- Founded: 1988
- Founder: Pat Thomas
- Distributor: Rough Trade Records
- Country of origin: U.S.
- Location: San Francisco, California
- Official website: www.heyday.com

= Heyday Records =

Heyday Records is an independent record label founded in 1988 by Pat Thomas. Rolling Stone has called Heyday "one of the ten most adventurous small labels in the world."

The label, later run by Ron Gompertz and Robert Rankin Walker, has released music of various genres over the course of its existence. Some of the early artists that helped Heyday evolve were Steven Roback of Rain Parade, Jack Waterson of Green on Red, Barbara Manning, Miles Corbin of the Aqua Velvets, and label founder Pat Thomas as a recording artist.
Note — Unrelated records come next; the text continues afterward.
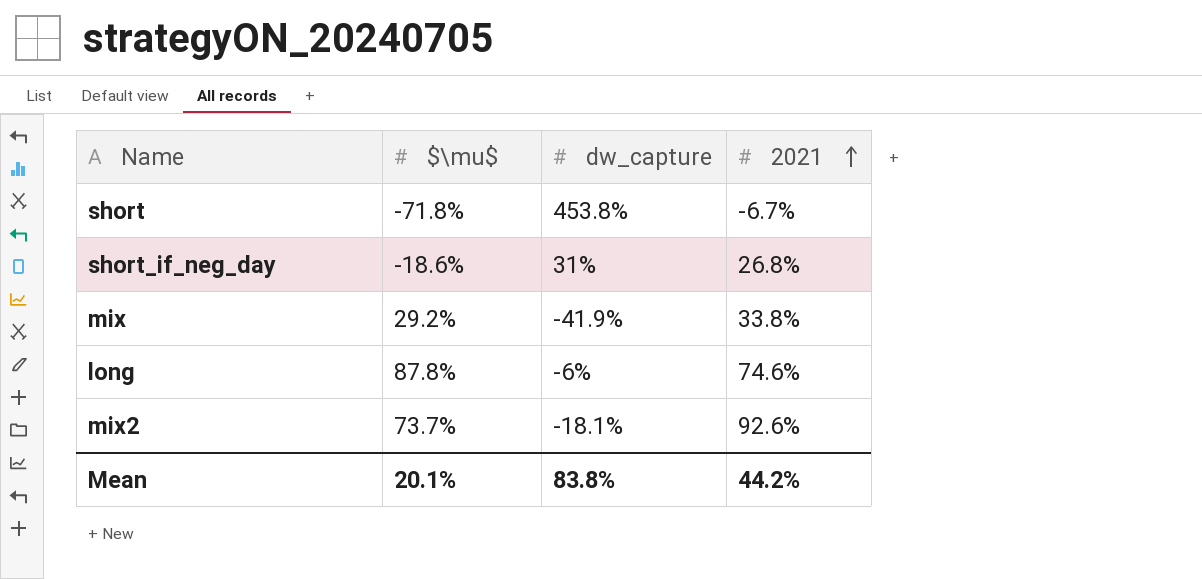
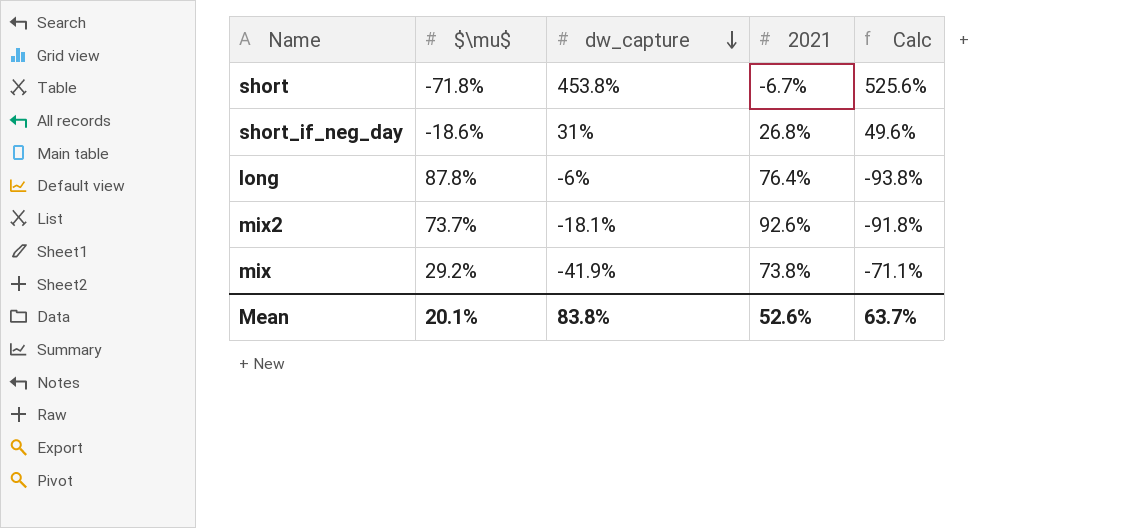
row order: 2021 ascending -> dw_capture descending
column Calc | formula: none -> [dw_capture] - [$\mu$]
long | 2021: 74.6% -> 76.4%
mix | 2021: 33.8% -> 73.8%
Mean | 2021: 44.2% -> 52.6%

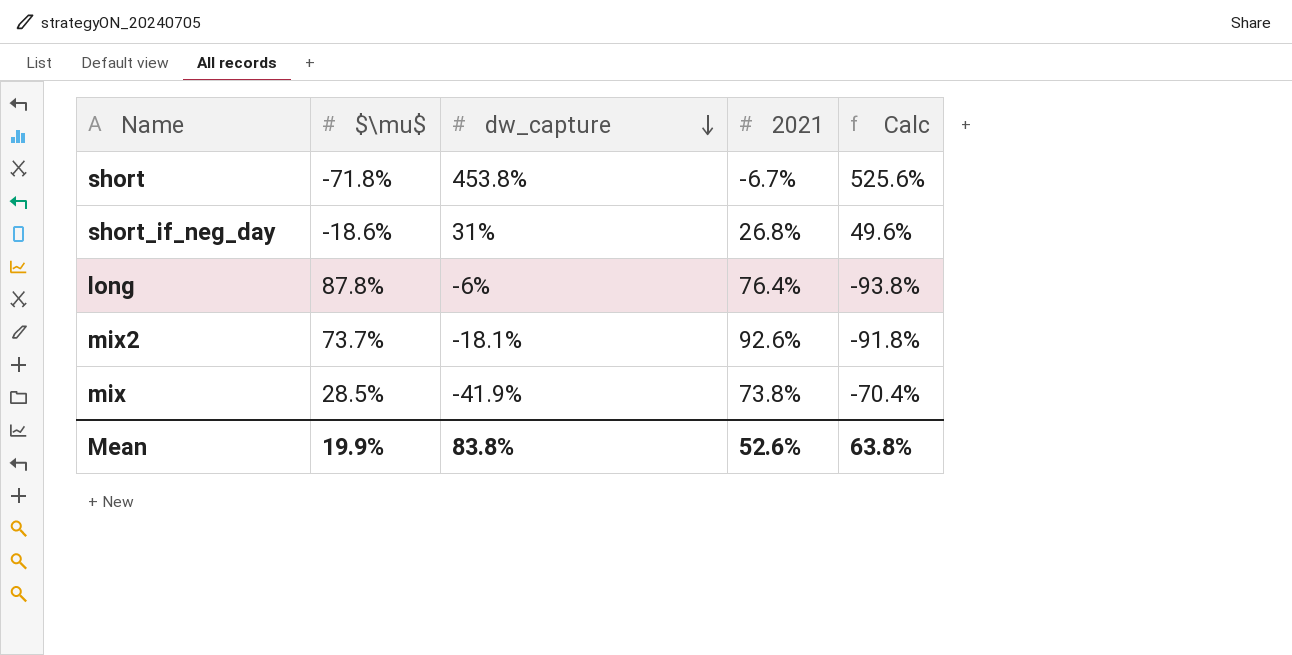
mix | $\mu$: 29.2% -> 28.5%
mix | Calc: -71.1% -> -70.4%
Mean | $\mu$: 20.1% -> 19.9%
Mean | Calc: 63.7% -> 63.8%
Over the years, Heyday has released works by artists such as Roback's Viva Saturn, Penelope Houston (of The Avengers), Chris Von Sneidern, Club Foot Orchestra, Connie Champagne, Buck Naked and the Bare Bottom Boys, The Dave and Deke Combo (featuring Deke Dickerson), Baby Snufkin, The Aquamen, and Aqua Velvets. The label's artists also include Marty Willson-Piper, Tommy Tutone, David J. (of Bauhaus and Love and Rockets) and Jay Aston. The label's releases in 2014 included albums by Noctorum (featuring Marty Willson-Piper of The Church), Gino and the Lone Gunmen, and The Forty Nineteens.